▶ WORK TO COMPLETE:
The answer should contain every entry below, copied exactly.

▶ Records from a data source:
==*==

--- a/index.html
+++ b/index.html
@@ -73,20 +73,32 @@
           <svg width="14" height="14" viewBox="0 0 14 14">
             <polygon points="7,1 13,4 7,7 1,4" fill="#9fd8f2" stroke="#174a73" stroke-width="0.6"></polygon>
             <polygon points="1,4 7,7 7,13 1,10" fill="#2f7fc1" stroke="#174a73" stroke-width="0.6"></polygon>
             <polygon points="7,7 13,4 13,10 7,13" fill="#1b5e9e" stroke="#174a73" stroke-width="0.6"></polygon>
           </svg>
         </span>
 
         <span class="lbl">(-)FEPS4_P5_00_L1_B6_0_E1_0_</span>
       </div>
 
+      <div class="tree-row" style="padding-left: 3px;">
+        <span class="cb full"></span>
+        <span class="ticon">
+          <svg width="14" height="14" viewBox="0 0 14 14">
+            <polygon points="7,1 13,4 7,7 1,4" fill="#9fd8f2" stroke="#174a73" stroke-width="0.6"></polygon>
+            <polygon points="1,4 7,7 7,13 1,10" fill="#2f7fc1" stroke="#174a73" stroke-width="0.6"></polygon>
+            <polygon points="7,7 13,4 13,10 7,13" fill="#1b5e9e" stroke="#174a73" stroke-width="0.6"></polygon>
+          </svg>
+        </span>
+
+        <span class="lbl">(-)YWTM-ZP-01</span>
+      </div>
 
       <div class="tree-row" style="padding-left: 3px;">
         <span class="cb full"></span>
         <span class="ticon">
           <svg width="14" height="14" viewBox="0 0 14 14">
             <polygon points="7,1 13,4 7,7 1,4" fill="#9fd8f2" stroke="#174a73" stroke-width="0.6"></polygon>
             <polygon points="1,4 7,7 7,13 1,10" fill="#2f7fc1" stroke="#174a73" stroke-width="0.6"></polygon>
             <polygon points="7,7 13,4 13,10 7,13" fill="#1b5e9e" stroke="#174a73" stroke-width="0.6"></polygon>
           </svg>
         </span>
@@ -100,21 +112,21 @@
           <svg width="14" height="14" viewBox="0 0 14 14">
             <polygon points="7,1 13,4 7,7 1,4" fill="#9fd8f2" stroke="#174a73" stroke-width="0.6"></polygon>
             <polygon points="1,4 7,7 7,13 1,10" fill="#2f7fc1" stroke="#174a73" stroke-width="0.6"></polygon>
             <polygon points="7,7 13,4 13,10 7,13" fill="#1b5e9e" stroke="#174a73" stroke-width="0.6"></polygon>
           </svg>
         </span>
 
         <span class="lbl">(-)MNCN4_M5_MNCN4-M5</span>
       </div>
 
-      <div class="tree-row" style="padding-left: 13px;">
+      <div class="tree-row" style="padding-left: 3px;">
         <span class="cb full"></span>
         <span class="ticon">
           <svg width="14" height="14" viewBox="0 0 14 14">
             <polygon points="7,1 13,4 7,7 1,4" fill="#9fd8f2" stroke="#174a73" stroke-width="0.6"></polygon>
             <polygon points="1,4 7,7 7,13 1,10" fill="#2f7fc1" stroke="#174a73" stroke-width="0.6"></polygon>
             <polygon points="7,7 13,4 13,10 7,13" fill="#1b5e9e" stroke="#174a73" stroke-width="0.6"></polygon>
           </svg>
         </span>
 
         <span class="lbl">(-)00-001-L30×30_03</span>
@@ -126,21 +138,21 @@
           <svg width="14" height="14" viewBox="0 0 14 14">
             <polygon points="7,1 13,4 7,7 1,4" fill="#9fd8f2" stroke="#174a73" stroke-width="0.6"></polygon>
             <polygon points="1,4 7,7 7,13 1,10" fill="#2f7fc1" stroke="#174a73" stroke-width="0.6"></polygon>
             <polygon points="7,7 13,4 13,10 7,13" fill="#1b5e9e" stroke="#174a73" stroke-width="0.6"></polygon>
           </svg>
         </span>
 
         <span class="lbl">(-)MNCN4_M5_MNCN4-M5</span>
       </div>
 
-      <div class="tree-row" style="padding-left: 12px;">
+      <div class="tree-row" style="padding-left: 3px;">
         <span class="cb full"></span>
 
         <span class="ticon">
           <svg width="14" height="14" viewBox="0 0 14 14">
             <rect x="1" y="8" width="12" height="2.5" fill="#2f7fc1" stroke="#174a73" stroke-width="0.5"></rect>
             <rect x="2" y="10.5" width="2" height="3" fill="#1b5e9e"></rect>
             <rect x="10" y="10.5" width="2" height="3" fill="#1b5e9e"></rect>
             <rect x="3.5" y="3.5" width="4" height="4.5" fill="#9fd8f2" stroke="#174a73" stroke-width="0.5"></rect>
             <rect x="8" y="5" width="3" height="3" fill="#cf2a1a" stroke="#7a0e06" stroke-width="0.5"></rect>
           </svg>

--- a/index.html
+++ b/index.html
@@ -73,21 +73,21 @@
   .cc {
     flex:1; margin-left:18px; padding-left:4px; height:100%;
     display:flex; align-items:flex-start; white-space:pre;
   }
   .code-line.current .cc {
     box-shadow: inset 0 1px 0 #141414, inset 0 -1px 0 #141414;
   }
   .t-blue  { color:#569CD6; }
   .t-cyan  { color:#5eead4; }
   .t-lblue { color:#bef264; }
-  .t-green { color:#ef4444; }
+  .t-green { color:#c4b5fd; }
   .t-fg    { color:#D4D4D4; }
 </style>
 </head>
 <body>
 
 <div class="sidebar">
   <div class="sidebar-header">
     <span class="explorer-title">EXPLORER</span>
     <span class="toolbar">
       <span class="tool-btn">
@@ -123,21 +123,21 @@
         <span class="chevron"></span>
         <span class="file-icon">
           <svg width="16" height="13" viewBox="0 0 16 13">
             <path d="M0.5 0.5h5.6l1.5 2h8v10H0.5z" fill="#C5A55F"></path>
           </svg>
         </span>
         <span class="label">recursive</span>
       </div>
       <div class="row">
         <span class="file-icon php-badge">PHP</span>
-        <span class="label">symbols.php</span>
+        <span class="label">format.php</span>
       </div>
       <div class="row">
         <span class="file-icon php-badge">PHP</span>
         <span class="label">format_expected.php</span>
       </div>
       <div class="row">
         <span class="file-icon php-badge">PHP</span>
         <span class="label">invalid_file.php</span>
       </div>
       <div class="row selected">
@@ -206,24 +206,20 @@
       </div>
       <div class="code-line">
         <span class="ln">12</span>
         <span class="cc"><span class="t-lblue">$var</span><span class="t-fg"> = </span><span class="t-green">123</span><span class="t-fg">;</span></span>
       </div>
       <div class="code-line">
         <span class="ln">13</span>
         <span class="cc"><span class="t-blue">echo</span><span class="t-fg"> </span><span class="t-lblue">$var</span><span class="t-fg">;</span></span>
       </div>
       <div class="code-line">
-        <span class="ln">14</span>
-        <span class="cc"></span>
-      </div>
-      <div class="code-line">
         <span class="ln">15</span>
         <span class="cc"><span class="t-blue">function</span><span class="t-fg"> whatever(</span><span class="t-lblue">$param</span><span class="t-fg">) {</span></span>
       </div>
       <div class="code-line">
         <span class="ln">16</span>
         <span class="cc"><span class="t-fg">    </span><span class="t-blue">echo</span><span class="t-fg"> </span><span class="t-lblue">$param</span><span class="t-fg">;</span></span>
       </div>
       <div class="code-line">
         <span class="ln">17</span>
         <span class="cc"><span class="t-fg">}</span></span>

==*==

▶ RESULT FOR THIS TASK:
--- a/index.html
+++ b/index.html
@@ -73,20 +73,32 @@
           <svg width="14" height="14" viewBox="0 0 14 14">
             <polygon points="7,1 13,4 7,7 1,4" fill="#9fd8f2" stroke="#174a73" stroke-width="0.6"></polygon>
             <polygon points="1,4 7,7 7,13 1,10" fill="#2f7fc1" stroke="#174a73" stroke-width="0.6"></polygon>
             <polygon points="7,7 13,4 13,10 7,13" fill="#1b5e9e" stroke="#174a73" stroke-width="0.6"></polygon>
           </svg>
         </span>
 
         <span class="lbl">(-)FEPS4_P5_00_L1_B6_0_E1_0_</span>
       </div>
 
+      <div class="tree-row" style="padding-left: 3px;">
+        <span class="cb full"></span>
+        <span class="ticon">
+          <svg width="14" height="14" viewBox="0 0 14 14">
+            <polygon points="7,1 13,4 7,7 1,4" fill="#9fd8f2" stroke="#174a73" stroke-width="0.6"></polygon>
+            <polygon points="1,4 7,7 7,13 1,10" fill="#2f7fc1" stroke="#174a73" stroke-width="0.6"></polygon>
+            <polygon points="7,7 13,4 13,10 7,13" fill="#1b5e9e" stroke="#174a73" stroke-width="0.6"></polygon>
+          </svg>
+        </span>
+
+        <span class="lbl">(-)YWTM-ZP-01</span>
+      </div>
 
       <div class="tree-row" style="padding-left: 3px;">
         <span class="cb full"></span>
         <span class="ticon">
           <svg width="14" height="14" viewBox="0 0 14 14">
             <polygon points="7,1 13,4 7,7 1,4" fill="#9fd8f2" stroke="#174a73" stroke-width="0.6"></polygon>
             <polygon points="1,4 7,7 7,13 1,10" fill="#2f7fc1" stroke="#174a73" stroke-width="0.6"></polygon>
             <polygon points="7,7 13,4 13,10 7,13" fill="#1b5e9e" stroke="#174a73" stroke-width="0.6"></polygon>
           </svg>
         </span>
@@ -100,21 +112,21 @@
           <svg width="14" height="14" viewBox="0 0 14 14">
             <polygon points="7,1 13,4 7,7 1,4" fill="#9fd8f2" stroke="#174a73" stroke-width="0.6"></polygon>
             <polygon points="1,4 7,7 7,13 1,10" fill="#2f7fc1" stroke="#174a73" stroke-width="0.6"></polygon>
             <polygon points="7,7 13,4 13,10 7,13" fill="#1b5e9e" stroke="#174a73" stroke-width="0.6"></polygon>
           </svg>
         </span>
 
         <span class="lbl">(-)MNCN4_M5_MNCN4-M5</span>
       </div>
 
-      <div class="tree-row" style="padding-left: 13px;">
+      <div class="tree-row" style="padding-left: 3px;">
         <span class="cb full"></span>
         <span class="ticon">
           <svg width="14" height="14" viewBox="0 0 14 14">
             <polygon points="7,1 13,4 7,7 1,4" fill="#9fd8f2" stroke="#174a73" stroke-width="0.6"></polygon>
             <polygon points="1,4 7,7 7,13 1,10" fill="#2f7fc1" stroke="#174a73" stroke-width="0.6"></polygon>
             <polygon points="7,7 13,4 13,10 7,13" fill="#1b5e9e" stroke="#174a73" stroke-width="0.6"></polygon>
           </svg>
         </span>
 
         <span class="lbl">(-)00-001-L30×30_03</span>
@@ -126,21 +138,21 @@
           <svg width="14" height="14" viewBox="0 0 14 14">
             <polygon points="7,1 13,4 7,7 1,4" fill="#9fd8f2" stroke="#174a73" stroke-width="0.6"></polygon>
             <polygon points="1,4 7,7 7,13 1,10" fill="#2f7fc1" stroke="#174a73" stroke-width="0.6"></polygon>
             <polygon points="7,7 13,4 13,10 7,13" fill="#1b5e9e" stroke="#174a73" stroke-width="0.6"></polygon>
           </svg>
         </span>
 
         <span class="lbl">(-)MNCN4_M5_MNCN4-M5</span>
       </div>
 
-      <div class="tree-row" style="padding-left: 12px;">
+      <div class="tree-row" style="padding-left: 3px;">
         <span class="cb full"></span>
 
         <span class="ticon">
           <svg width="14" height="14" viewBox="0 0 14 14">
             <rect x="1" y="8" width="12" height="2.5" fill="#2f7fc1" stroke="#174a73" stroke-width="0.5"></rect>
             <rect x="2" y="10.5" width="2" height="3" fill="#1b5e9e"></rect>
             <rect x="10" y="10.5" width="2" height="3" fill="#1b5e9e"></rect>
             <rect x="3.5" y="3.5" width="4" height="4.5" fill="#9fd8f2" stroke="#174a73" stroke-width="0.5"></rect>
             <rect x="8" y="5" width="3" height="3" fill="#cf2a1a" stroke="#7a0e06" stroke-width="0.5"></rect>
           </svg>

--- a/index.html
+++ b/index.html
@@ -73,21 +73,21 @@
   .cc {
     flex:1; margin-left:18px; padding-left:4px; height:100%;
     display:flex; align-items:flex-start; white-space:pre;
   }
   .code-line.current .cc {
     box-shadow: inset 0 1px 0 #141414, inset 0 -1px 0 #141414;
   }
   .t-blue  { color:#569CD6; }
   .t-cyan  { color:#5eead4; }
   .t-lblue { color:#bef264; }
-  .t-green { color:#ef4444; }
+  .t-green { color:#c4b5fd; }
   .t-fg    { color:#D4D4D4; }
 </style>
 </head>
 <body>
 
 <div class="sidebar">
   <div class="sidebar-header">
     <span class="explorer-title">EXPLORER</span>
     <span class="toolbar">
       <span class="tool-btn">
@@ -123,21 +123,21 @@
         <span class="chevron"></span>
         <span class="file-icon">
           <svg width="16" height="13" viewBox="0 0 16 13">
             <path d="M0.5 0.5h5.6l1.5 2h8v10H0.5z" fill="#C5A55F"></path>
           </svg>
         </span>
         <span class="label">recursive</span>
       </div>
       <div class="row">
         <span class="file-icon php-badge">PHP</span>
-        <span class="label">symbols.php</span>
+        <span class="label">format.php</span>
       </div>
       <div class="row">
         <span class="file-icon php-badge">PHP</span>
         <span class="label">format_expected.php</span>
       </div>
       <div class="row">
         <span class="file-icon php-badge">PHP</span>
         <span class="label">invalid_file.php</span>
       </div>
       <div class="row selected">
@@ -206,24 +206,20 @@
       </div>
       <div class="code-line">
         <span class="ln">12</span>
         <span class="cc"><span class="t-lblue">$var</span><span class="t-fg"> = </span><span class="t-green">123</span><span class="t-fg">;</span></span>
       </div>
       <div class="code-line">
         <span class="ln">13</span>
         <span class="cc"><span class="t-blue">echo</span><span class="t-fg"> </span><span class="t-lblue">$var</span><span class="t-fg">;</span></span>
       </div>
       <div class="code-line">
-        <span class="ln">14</span>
-        <span class="cc"></span>
-      </div>
-      <div class="code-line">
         <span class="ln">15</span>
         <span class="cc"><span class="t-blue">function</span><span class="t-fg"> whatever(</span><span class="t-lblue">$param</span><span class="t-fg">) {</span></span>
       </div>
       <div class="code-line">
         <span class="ln">16</span>
         <span class="cc"><span class="t-fg">    </span><span class="t-blue">echo</span><span class="t-fg"> </span><span class="t-lblue">$param</span><span class="t-fg">;</span></span>
       </div>
       <div class="code-line">
         <span class="ln">17</span>
         <span class="cc"><span class="t-fg">}</span></span>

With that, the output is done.